• Brief
Using the line that has "[124,255,175,265] status: ->" as the starting point, print each line to the end of the material below word for word. Add no other lines.

• Raw data
━━━━━━━━
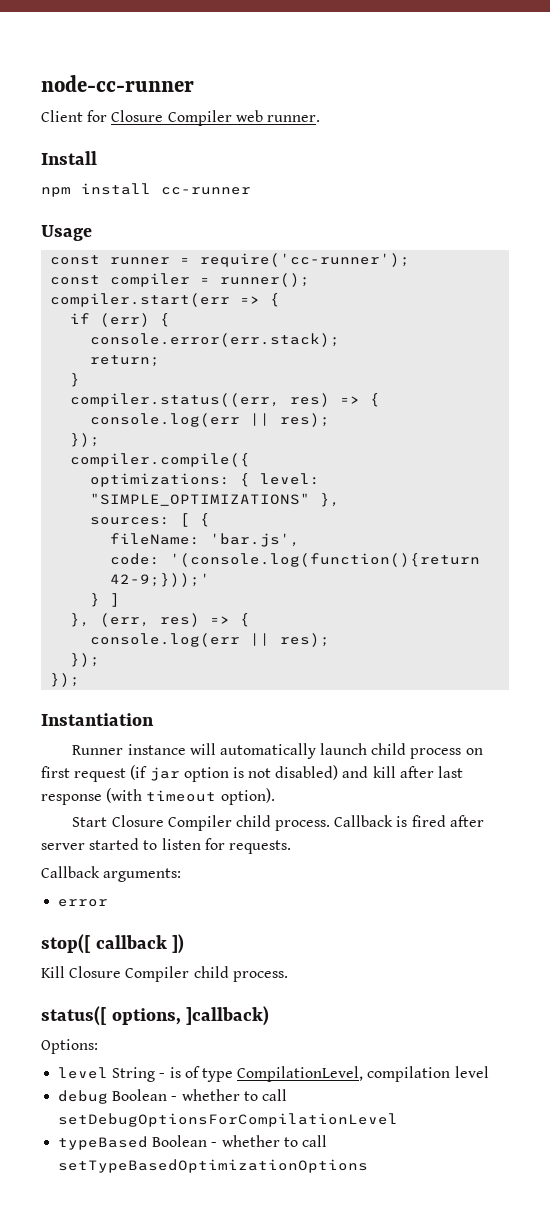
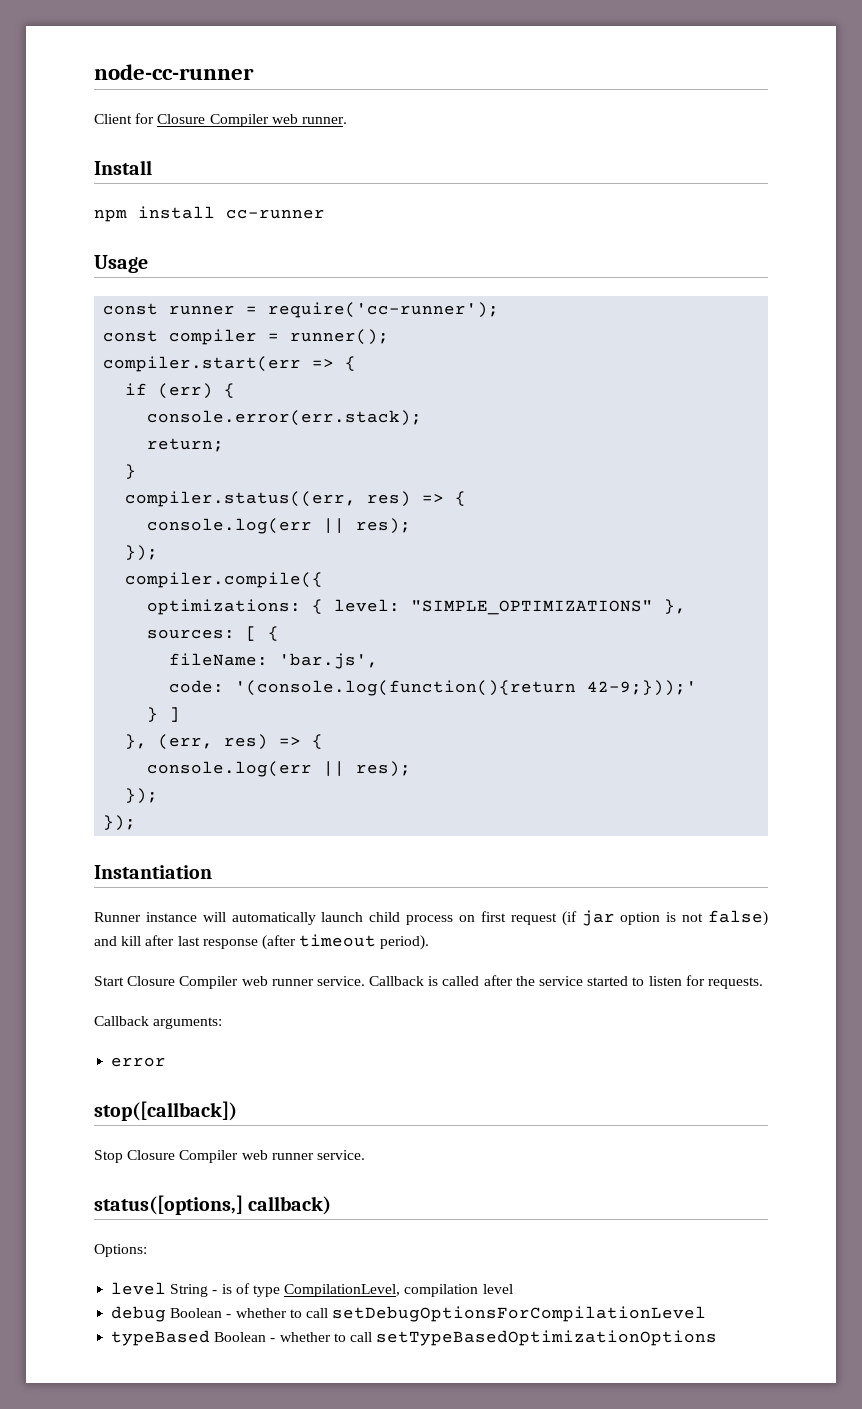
[275,765,339,780] disabled) -> [708,910,769,926] false)
[106,788,275,805] (with timeout option). -> [261,934,430,950] (after timeout period).
[235,815,484,831] [41,843,85,850] child process. Callback is fired after server -> [241,975,584,986] web runner service. Callback is called after the service
[41,934,185,954] [41,966,288,982] [41,1006,270,1026] stop([ callback ]) // Kill Closure Compiler child process. // status([ options, ]callback) -> [94,1101,237,1121] [94,1150,365,1163] [94,1195,332,1215] stop([callback]) // Stop Closure Compiler web runner service. // status([options,] callback)

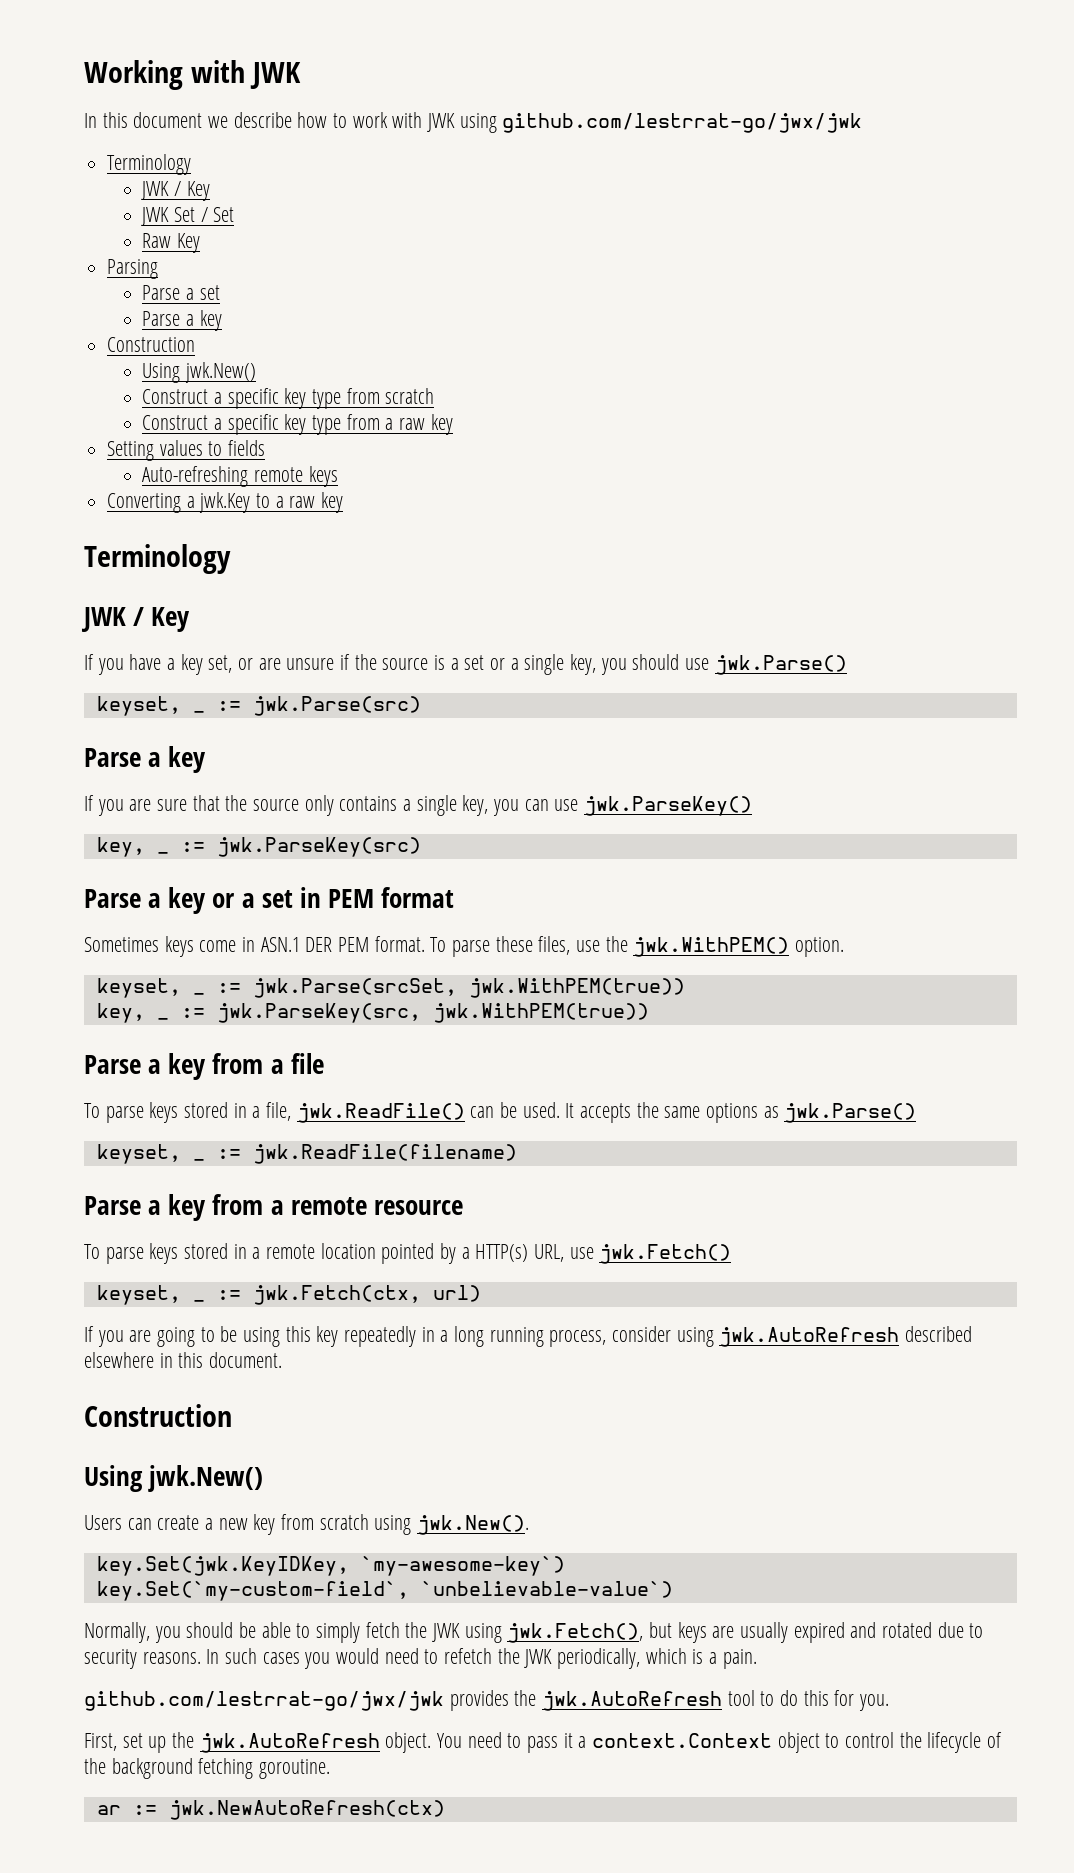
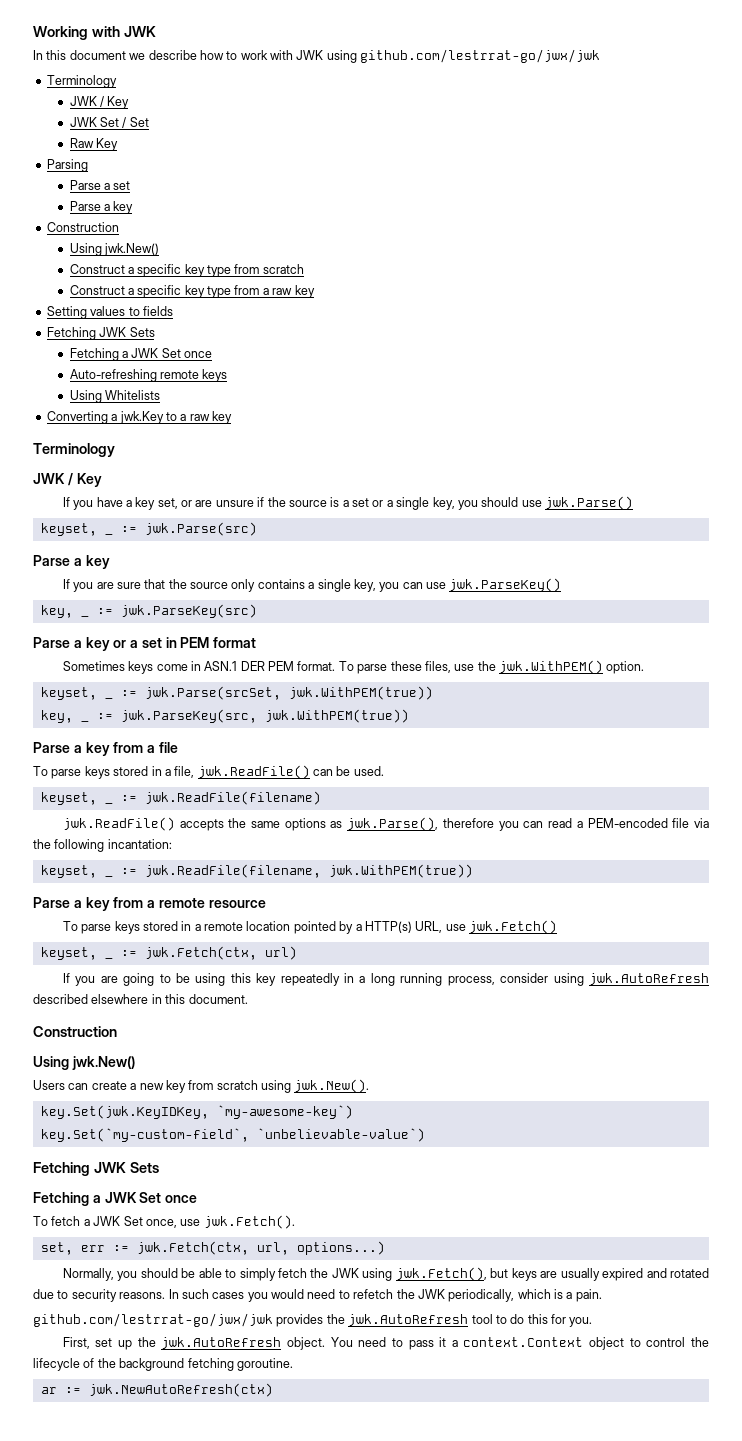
(266, 448) none -> [46,327,155,340] [69,348,213,361] // Fetching JWK Sets // Fetching a JWK Set once
(338, 476) none -> [69,390,160,403] // Using Whitelists
[565,1103,575,1118] It -> [40,792,113,805] [120,791,321,805] [62,817,175,831] // keyset, _ := jwk.ReadFile(filename) // jwk.ReadFile()
[784,1103,917,1123] [96,1144,205,1164] [216,1144,517,1164] jwk.Parse() // keyset, _ := jwk.ReadFile(filename) -> [347,817,709,831] [33,839,172,852] [40,865,113,878] [120,864,473,878] jwk.Parse(), therefore you can read a PEM-encoded file via the following incantation: // keyset, _ := jwk.ReadFile(filename, jwk.WithPEM(true))
(673, 1589) none -> [33,1162,159,1176] [33,1192,198,1206] [33,1215,295,1229] [40,1241,385,1255] // Fetching JWK Sets // Fetching a JWK Set once // To fetch a JWK Set once, use jwk.Fetch(). // set, err := jwk.Fetch(ctx, url, options...)

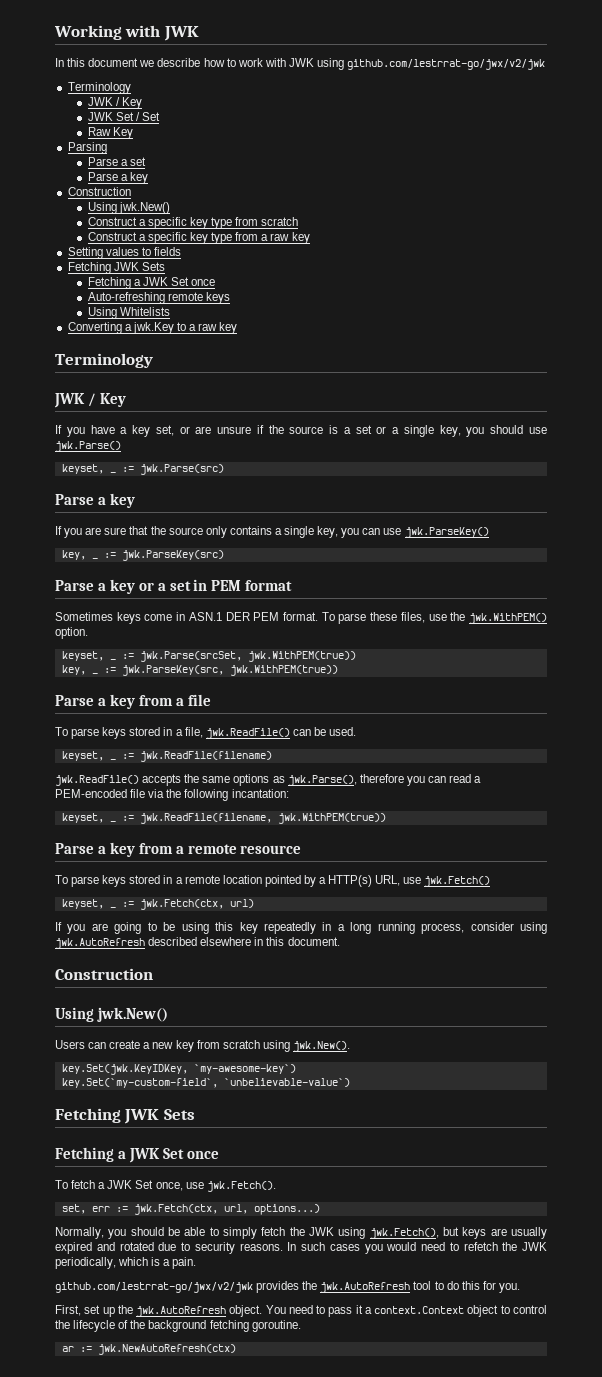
[360,49,601,63] github.com/lestrrat-go/jwx/jwk -> [347,59,546,70] github.com/lestrrat-go/jwx/v2/jwk
[33,1313,273,1327] github.com/lestrrat-go/jwx/jwk -> [55,1282,253,1293] github.com/lestrrat-go/jwx/v2/jwk

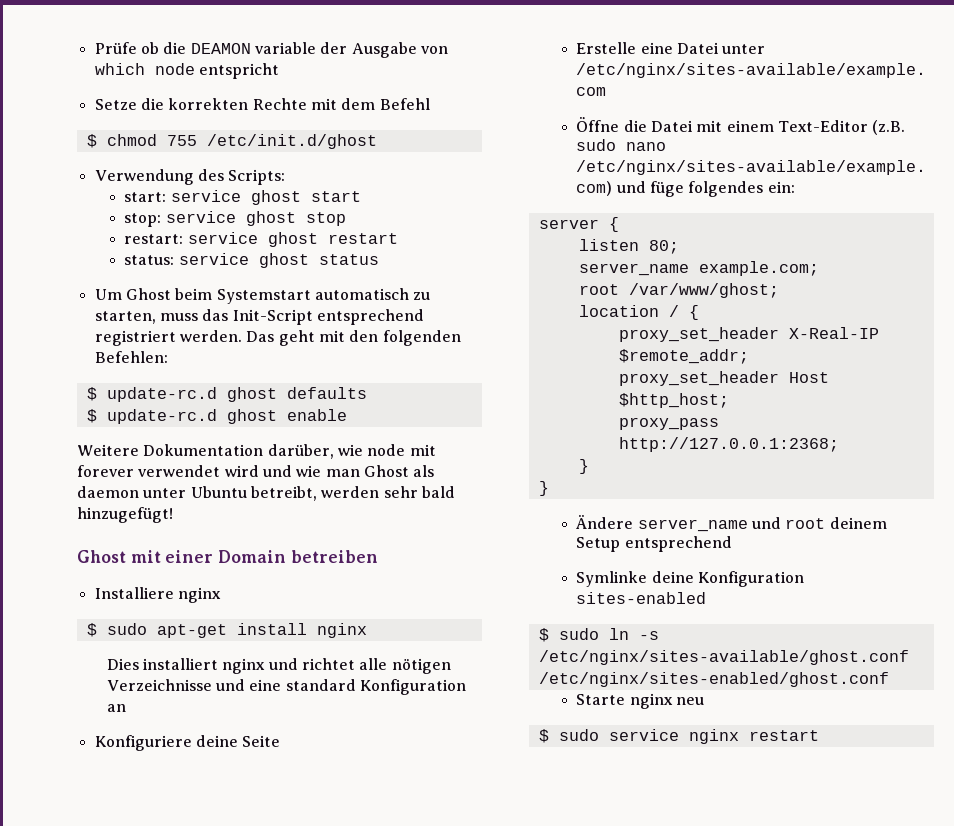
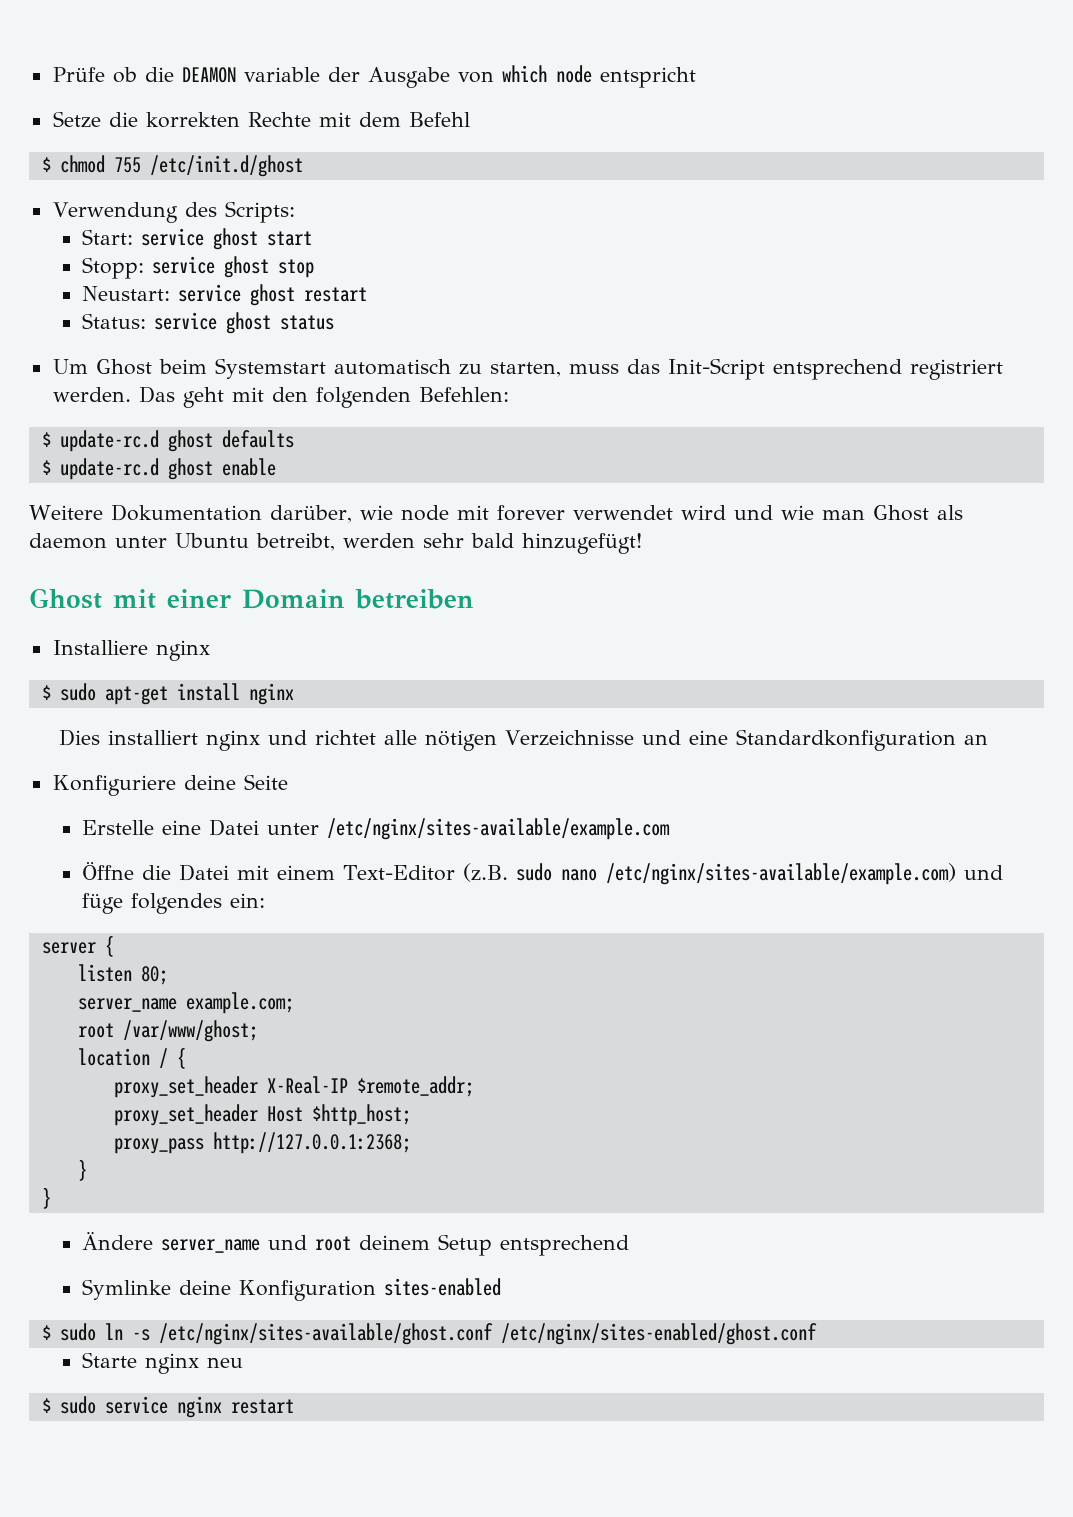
[124,192,167,202] start: -> [82,229,134,245] Start:
[124,213,162,227] stop: -> [82,257,145,279] Stopp:
[124,234,184,244] restart: -> [82,286,171,301] Neustart:
[124,255,175,265] status: -> [82,313,147,329] Status:
[285,679,466,695] standard Konfiguration -> [735,729,956,751] Standardkonfiguration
━━━━━━━━
• Response to the exercise
[124,255,175,265] status: -> [82,313,147,329] Status:
[285,679,466,695] standard Konfiguration -> [735,729,956,751] Standardkonfiguration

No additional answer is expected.